Friedrich von Müller (17 September 1858, Augsburg - 18 November 1941, Munich) was a German physician remembered for describing Müller's sign, and leptospirosis. He was the son of the head of the medical department in the hospital in Augsburg. He studied natural sciences and then medicine under Carl von Voit. He was awarded his doctorate in Munich in 1882, and became assistant to Carl Jakob Adolf Christian Gerhardt in Würzburg and later Berlin. He was habilitated in internal medicine in 1888 and became professor of clinical propaedeutics and laryngology in Bonn. He moved to Breslau in 1890, Marburg in 1892, and Basel in 1899, before returning to Munich in 1902. His approach to clinical teaching and how to improve medical education were widely recognised and influenced medical education in the UK and US.

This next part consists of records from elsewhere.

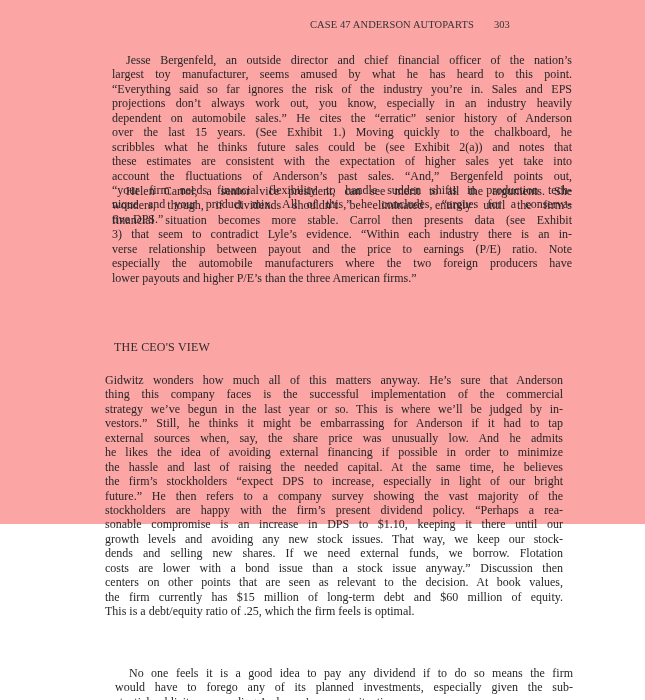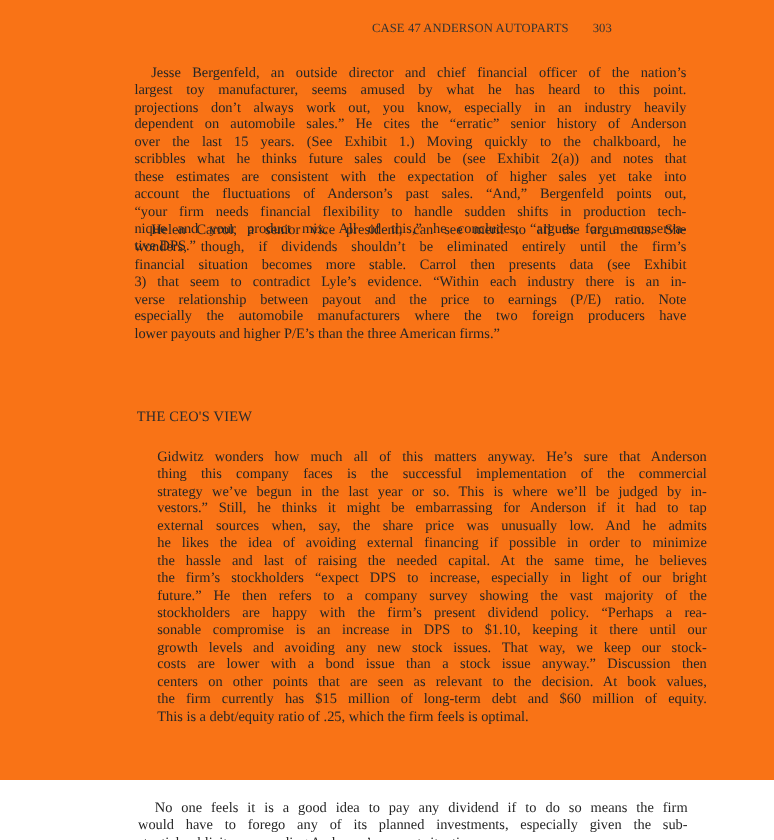"CASE 47 ANDERSON AUTOPARTS 303" .page { background: #f97316 -> #fca5a5; height: 650px -> 524px }
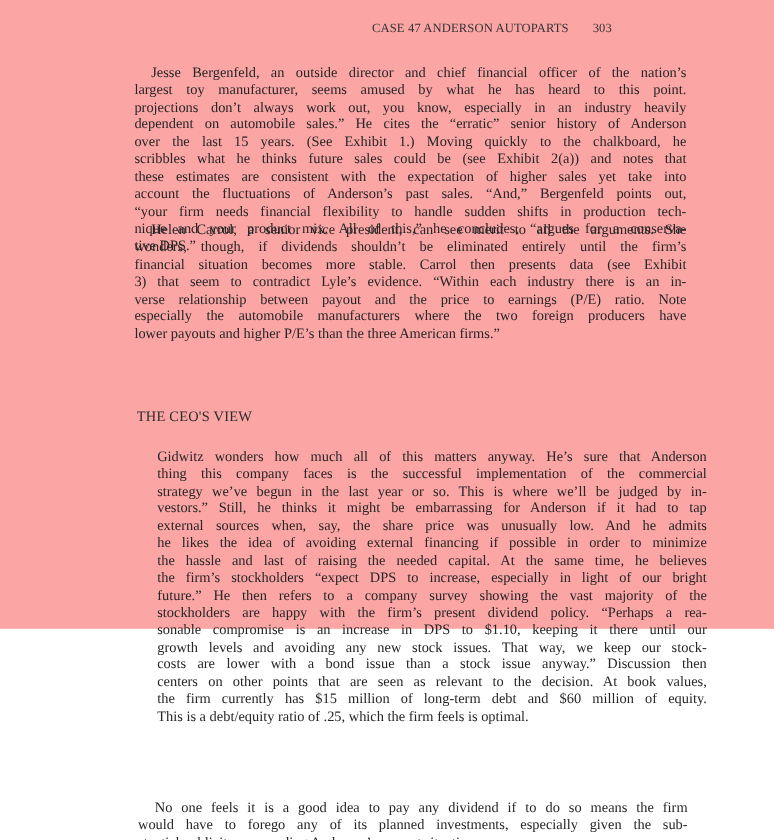"“Everything said so far ignores" div.line { html: none -> <div>“Everything said so far ignores the risk of the industry you’re in. Sales and EPS</div> }
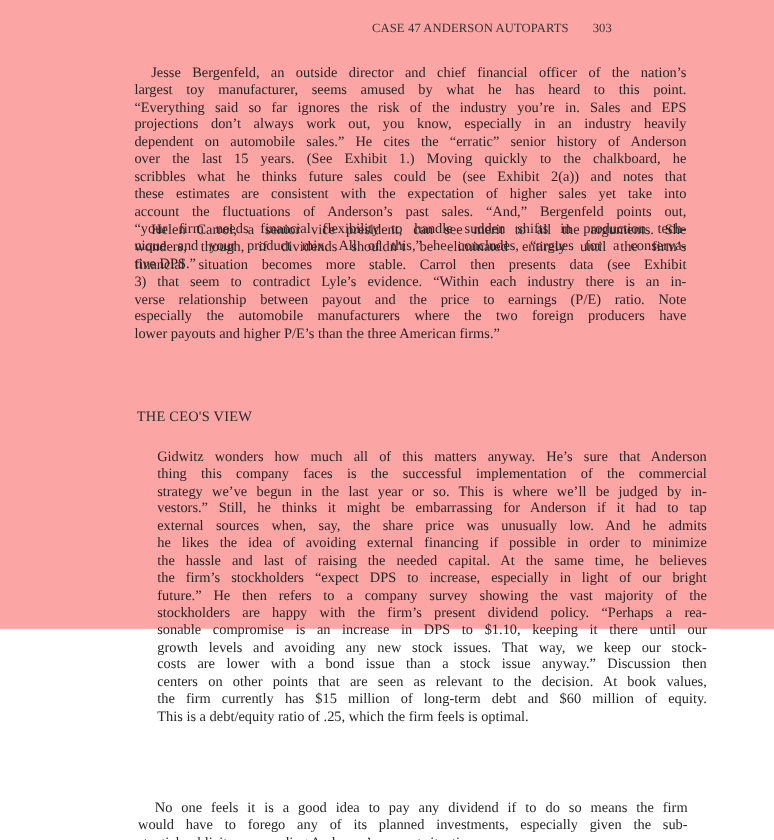"Gidwitz wonders how much all" #p3 { left: 131px -> 105px }
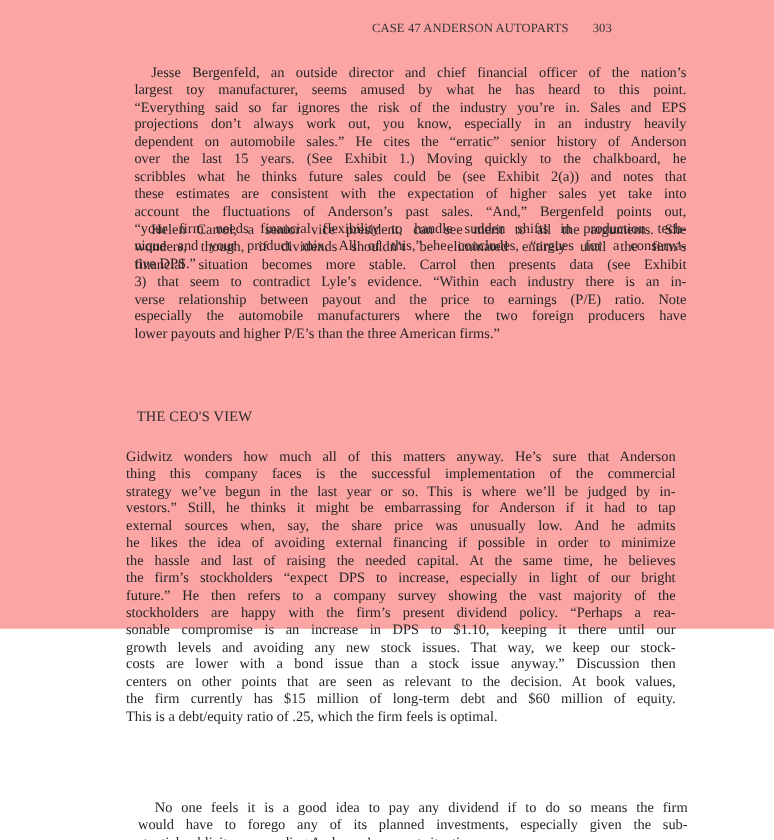"dends and selling new shares." div.line { html: none -> <div>dends and selling new shares. If we need external funds, we borrow. Flotation</div> }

He became a knight in 1907, Hofrat in 1911, and Geheimrat in 1913 of the Kingdom of Bavaria. In 1922, he became a member of the German Academy of Sciences Leopoldina (Deutsche Akademie der Naturforscher Leopoldina). From 1927 to 1934, he was president of the Deutsche Akademie, a German cultural institute. In 1927, the city of Munich made him to an honorary citizen. In 1933, he got the Adlerschild des Deutschen Reiches (Eagle Shield of the German Empire) with the dedication "DEM GROSSEN KLINIKER" (the great clinician).